## What you will do
Produce a verbatim transcript of the entries below, excluding pictures.

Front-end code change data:
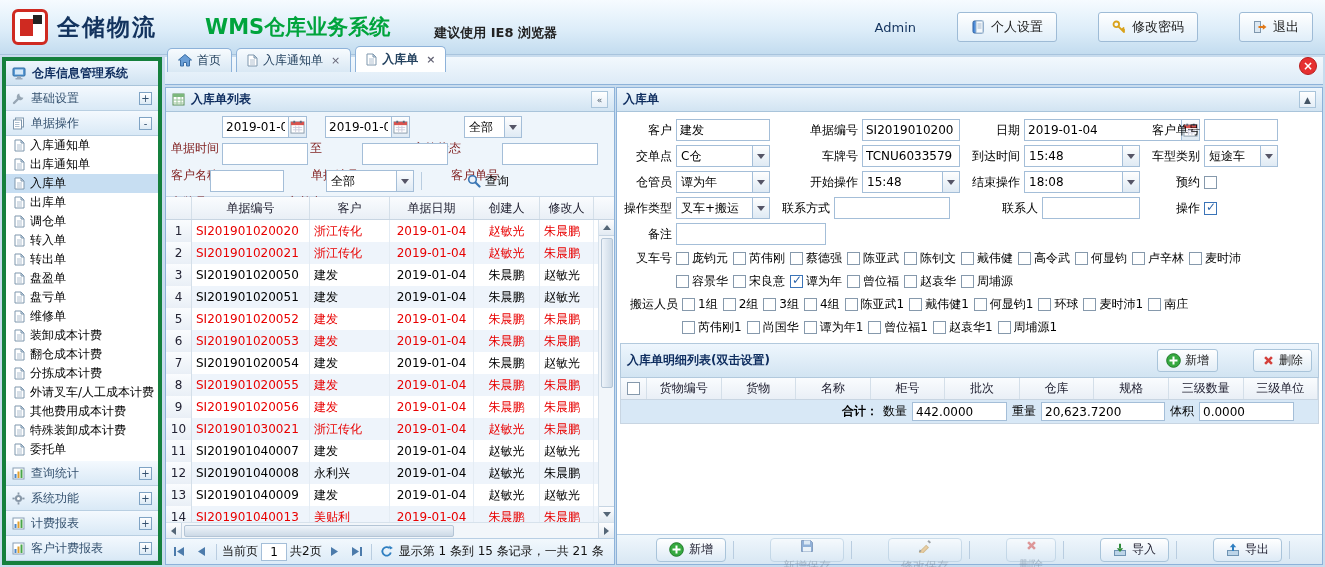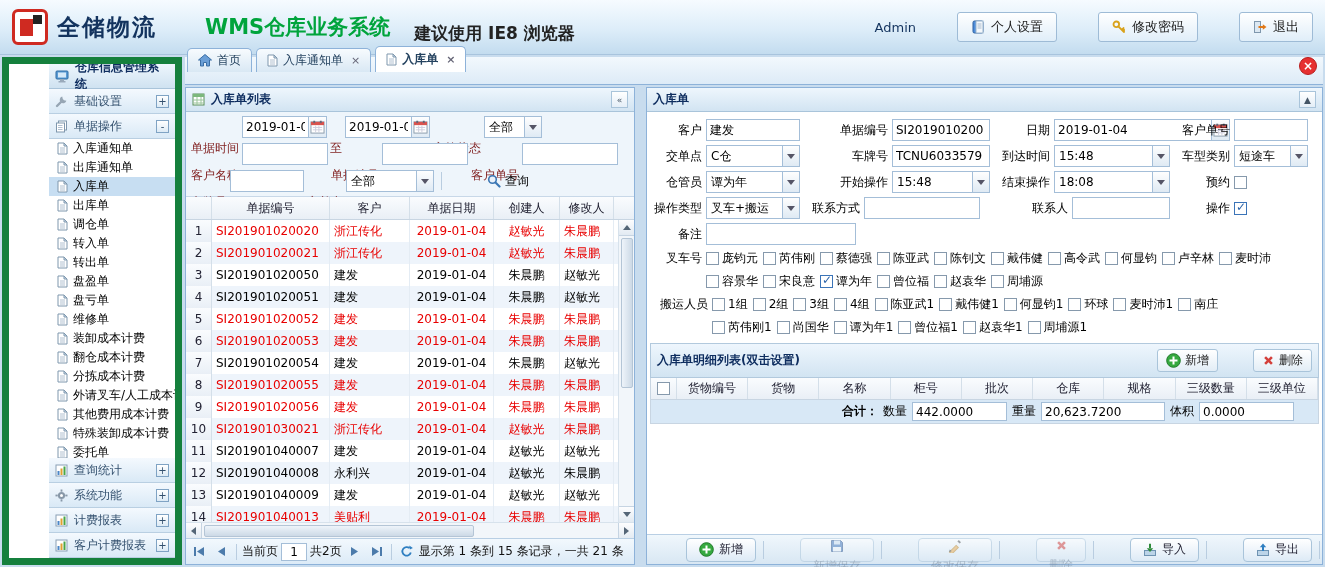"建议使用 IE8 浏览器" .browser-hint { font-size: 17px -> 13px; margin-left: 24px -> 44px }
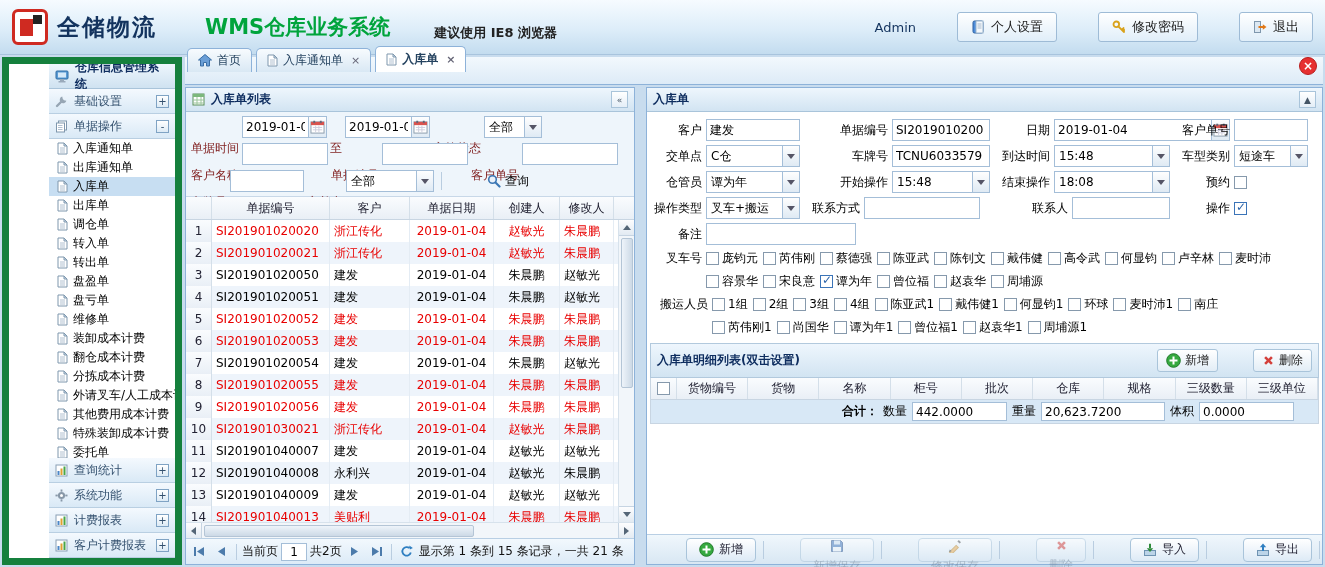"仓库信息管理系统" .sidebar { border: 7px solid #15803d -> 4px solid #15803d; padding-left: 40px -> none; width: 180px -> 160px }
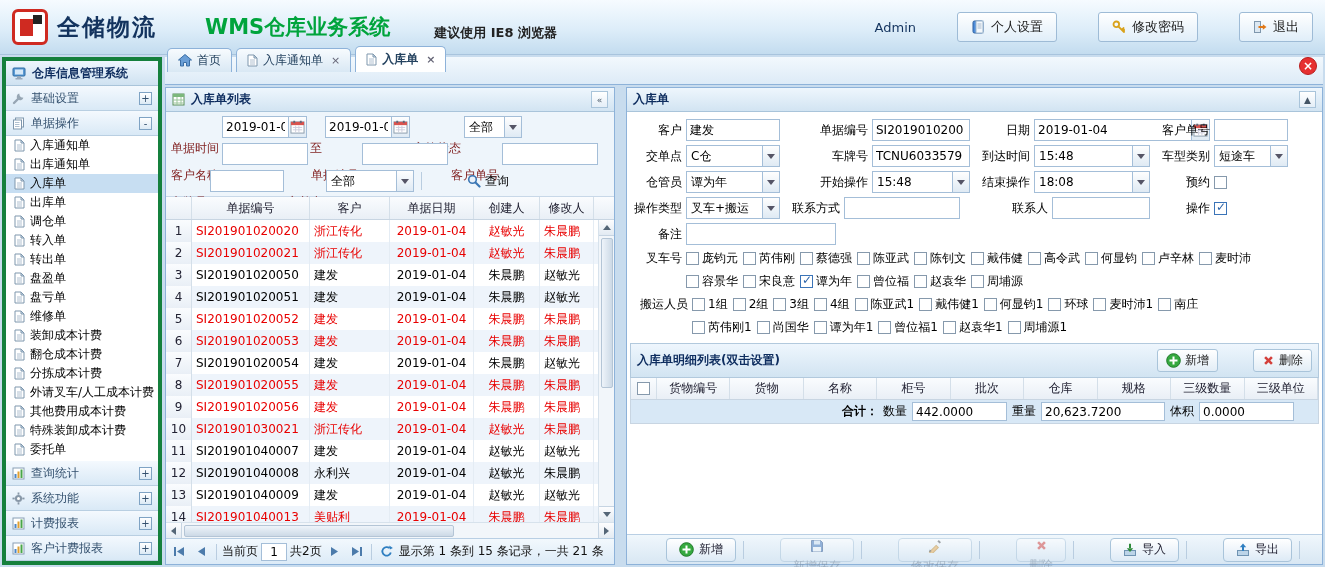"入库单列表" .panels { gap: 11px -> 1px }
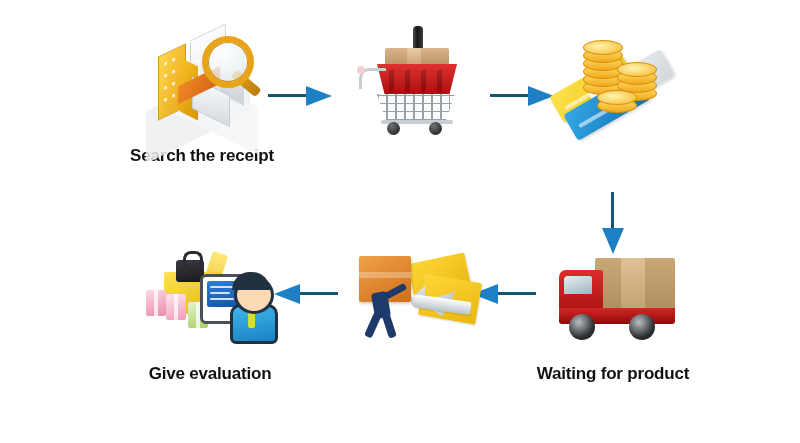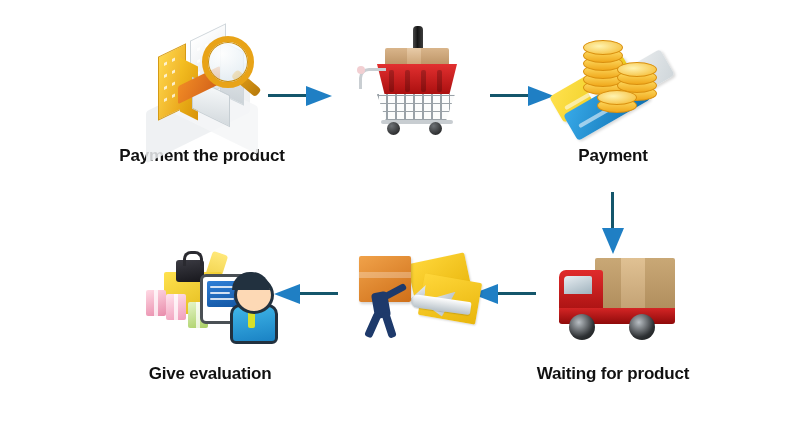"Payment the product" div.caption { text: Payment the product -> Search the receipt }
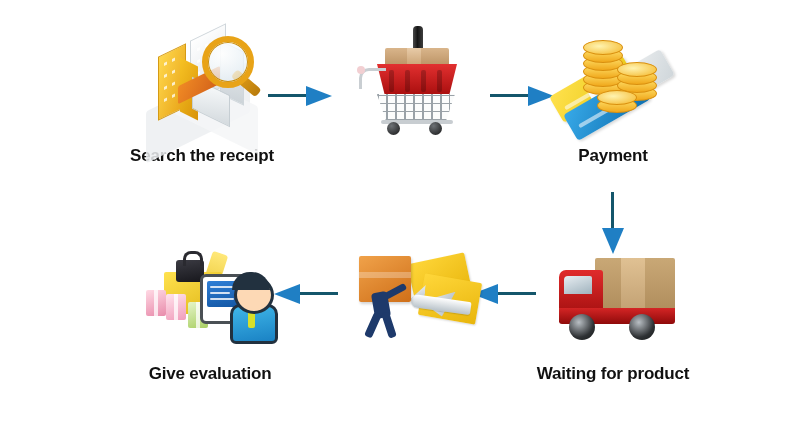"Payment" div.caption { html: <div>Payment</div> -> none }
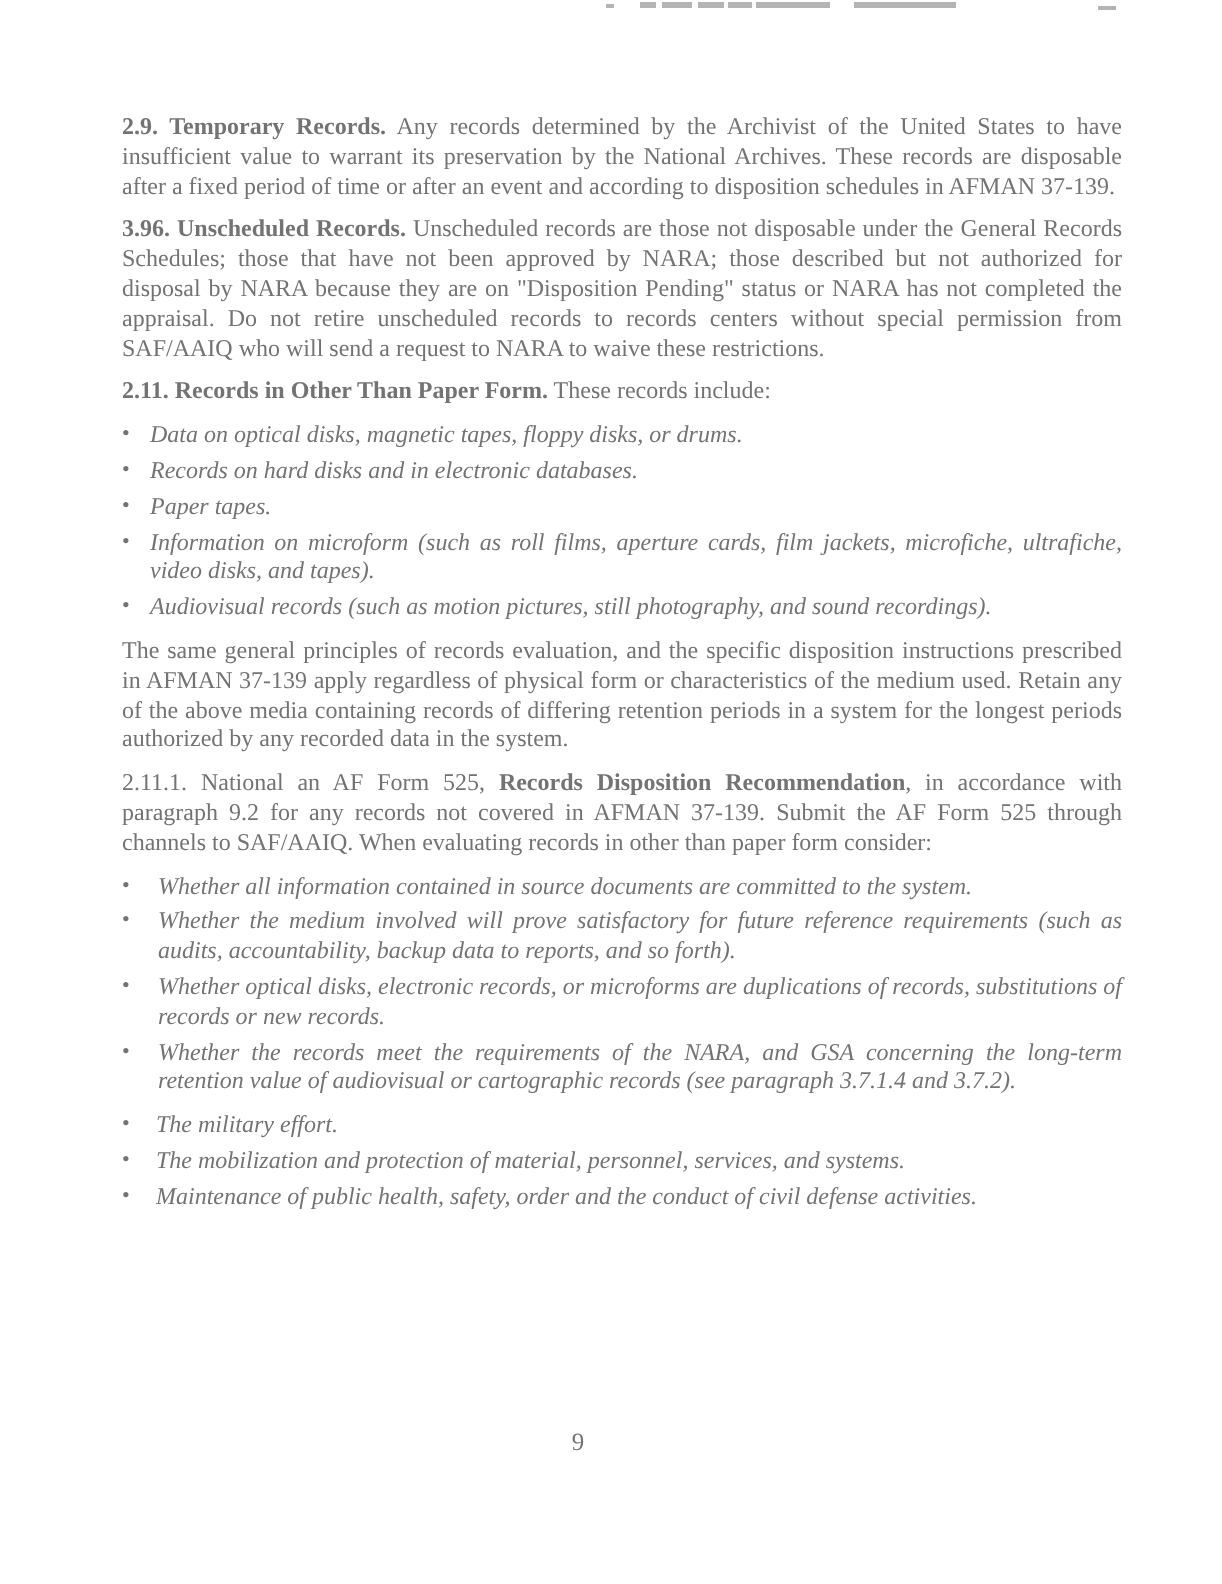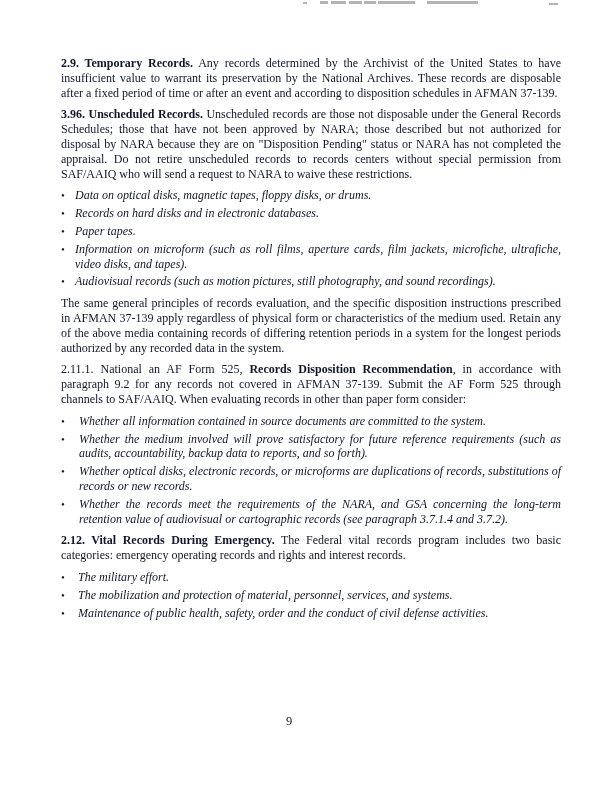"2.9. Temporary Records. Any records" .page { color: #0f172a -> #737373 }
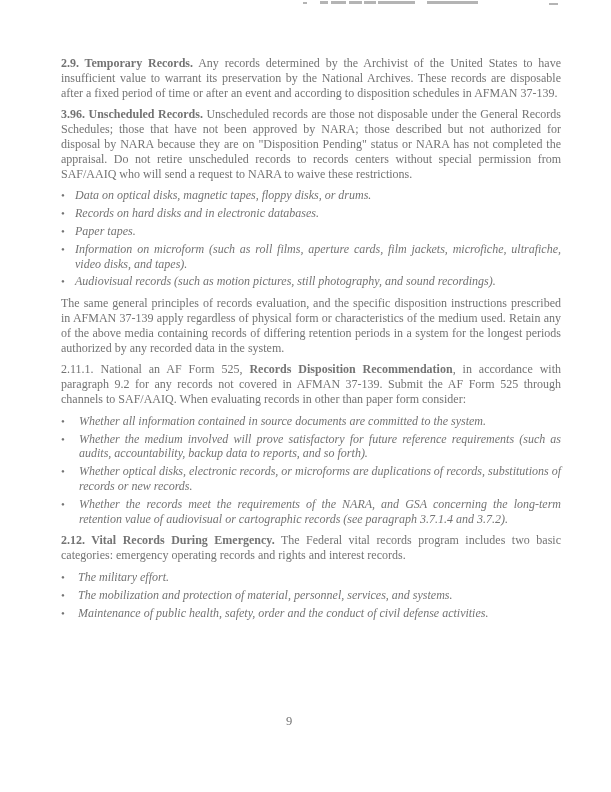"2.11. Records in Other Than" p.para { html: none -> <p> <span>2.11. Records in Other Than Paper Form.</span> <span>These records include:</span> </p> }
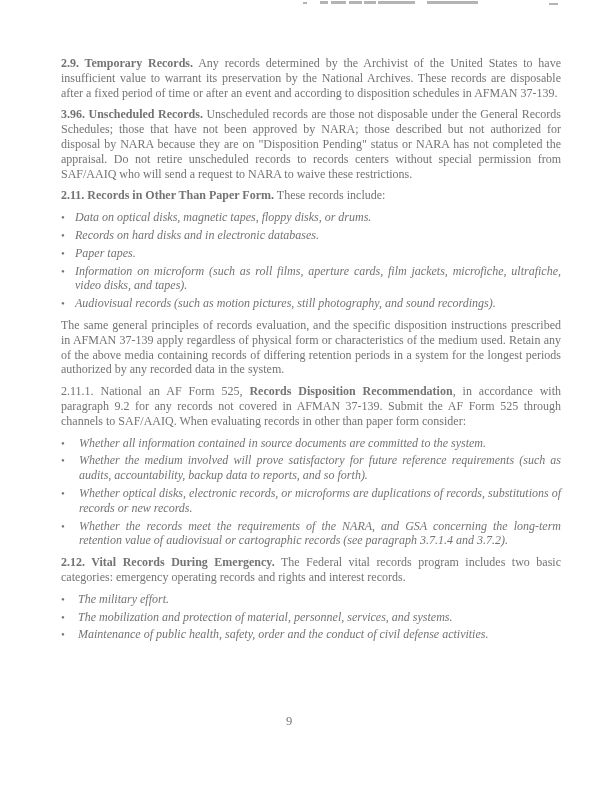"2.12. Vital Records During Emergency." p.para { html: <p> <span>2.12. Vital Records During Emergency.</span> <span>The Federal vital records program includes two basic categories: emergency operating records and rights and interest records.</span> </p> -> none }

## Task answer
"建议使用 IE8 浏览器" .browser-hint { font-size: 17px -> 13px; margin-left: 24px -> 44px }
"仓库信息管理系统" .sidebar { border: 7px solid #15803d -> 4px solid #15803d; padding-left: 40px -> none; width: 180px -> 160px }
"入库单列表" .panels { gap: 11px -> 1px }
"Payment the product" div.caption { text: Payment the product -> Search the receipt }
"Payment" div.caption { html: <div>Payment</div> -> none }
"2.9. Temporary Records. Any records" .page { color: #0f172a -> #737373 }
"2.11. Records in Other Than" p.para { html: none -> <p> <span>2.11. Records in Other Than Paper Form.</span> <span>These records include:</span> </p> }
"2.12. Vital Records During Emergency." p.para { html: <p> <span>2.12. Vital Records During Emergency.</span> <span>The Federal vital records program includes two basic categories: emergency operating records and rights and interest records.</span> </p> -> none }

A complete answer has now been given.